Problem statement. Working from the entries below, count every line that includes the word "left". Return the figure alone.

Extracted material.

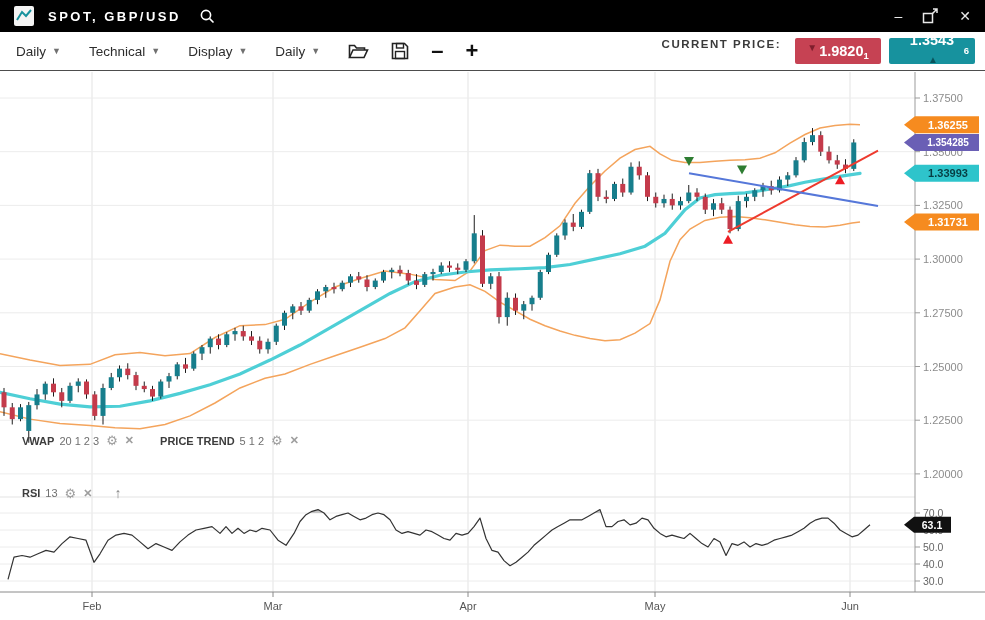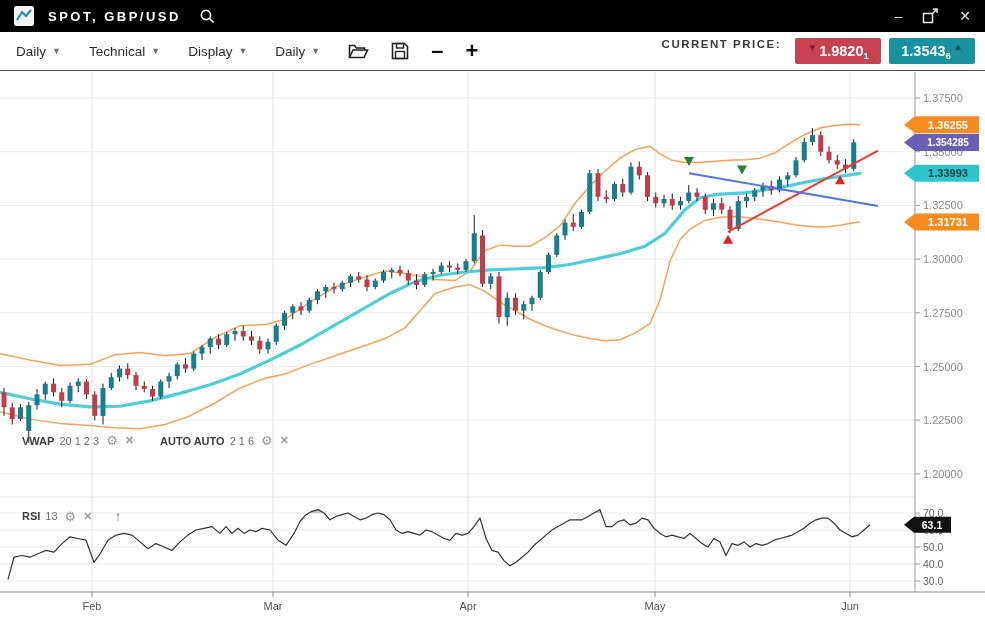--- a/index.html
+++ b/index.html
@@ -16,21 +16,21 @@
 
   .toolbar { position:relative; z-index:3; height:39px; background:#fff; border-bottom:1px solid #4d4d4d; display:flex; align-items:center; padding:0 10px 0 16px; }
   .menu { display:flex; align-items:center; margin-right:28px; font-size:13.5px; font-weight:normal; color:#2d2d2d; }
   .menu .chev { color:#707070; font-size:9px; margin-left:6px; }
   .tool-icon { margin-right:22px; display:flex; align-items:center; color:#222; }
   .tool-glyph { font-size:22px; font-weight:bold; color:#111; line-height:1; }
   .cp-wrap { margin-left:auto; display:flex; align-items:flex-start; }
   .cp-label { font-size:11.5px; font-weight:bold; letter-spacing:1.5px; color:#3a3a3a; margin-right:14px; }
   .px-badge { height:26px; min-width:86px; display:flex; align-items:center; justify-content:center; border-radius:2px; color:#fff; font-size:14.5px; font-weight:bold; padding:0 6px; position:relative; }
   .px-badge.down { background:#c64253; margin-right:8px; }
-  .px-badge.up { background:#17929e; }
+  .px-badge.up { background:#17929e;flex-direction:column; }
   .px-badge .arr-down { color:#7e1e2d; font-size:10px; margin-right:2px; transform:translateY(-4px); }
   .px-badge .arr-up { color:#0a545c; font-size:10px; margin-left:2px; transform:translateY(-5px); }
   .px-badge .sub { font-size:9.5px; align-self:flex-end; transform:translateY(-3px); }
 
   #chart { position:absolute; top:0; left:0; z-index:1; }
   svg text { font-family:"Liberation Sans",sans-serif; }
 
   .ind-row { position:absolute; z-index:4; display:flex; align-items:center; font-size:11px; color:#4a4a4a; }
   .ind-name { font-weight:bold; color:#3d3d3d; }
   .ind-params { color:#6f6f6f; margin-left:5px; }
@@ -419,26 +419,26 @@
         <text x="932" y="528.53" text-anchor="middle" font-size="10.5" font-weight="bold" fill="#fff">63.1</text>
       </g>
     </svg>
 
   <div class="ind-row" style="left:22px; top:434px;justify-content:space-between;">
     <span class="ind-name">VWAP</span>
     <span class="ind-params">20 1 2 3</span>
     <span class="ind-gear">⚙</span>
     <span class="ind-x">✕</span>
     <span class="ind-gap"></span>
-    <span class="ind-name">AUTO AUTO</span>
-    <span class="ind-params">2 1 6</span>
+    <span class="ind-name">PRICE TREND</span>
+    <span class="ind-params">5 1 2</span>
     <span class="ind-gear">⚙</span>
     <span class="ind-x">✕</span>
   </div>
-  <div class="ind-row" style="left:22px; top:509px;">
+  <div class="ind-row" style="left:22px; top:486px;">
     <span class="ind-name">RSI</span>
     <span class="ind-params">13</span>
     <span class="ind-gear">⚙</span>
     <span class="ind-x">✕</span>
     <span class="ind-up">↑</span>
   </div>
 
 </div>
 
 </body></html>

Your solution. 8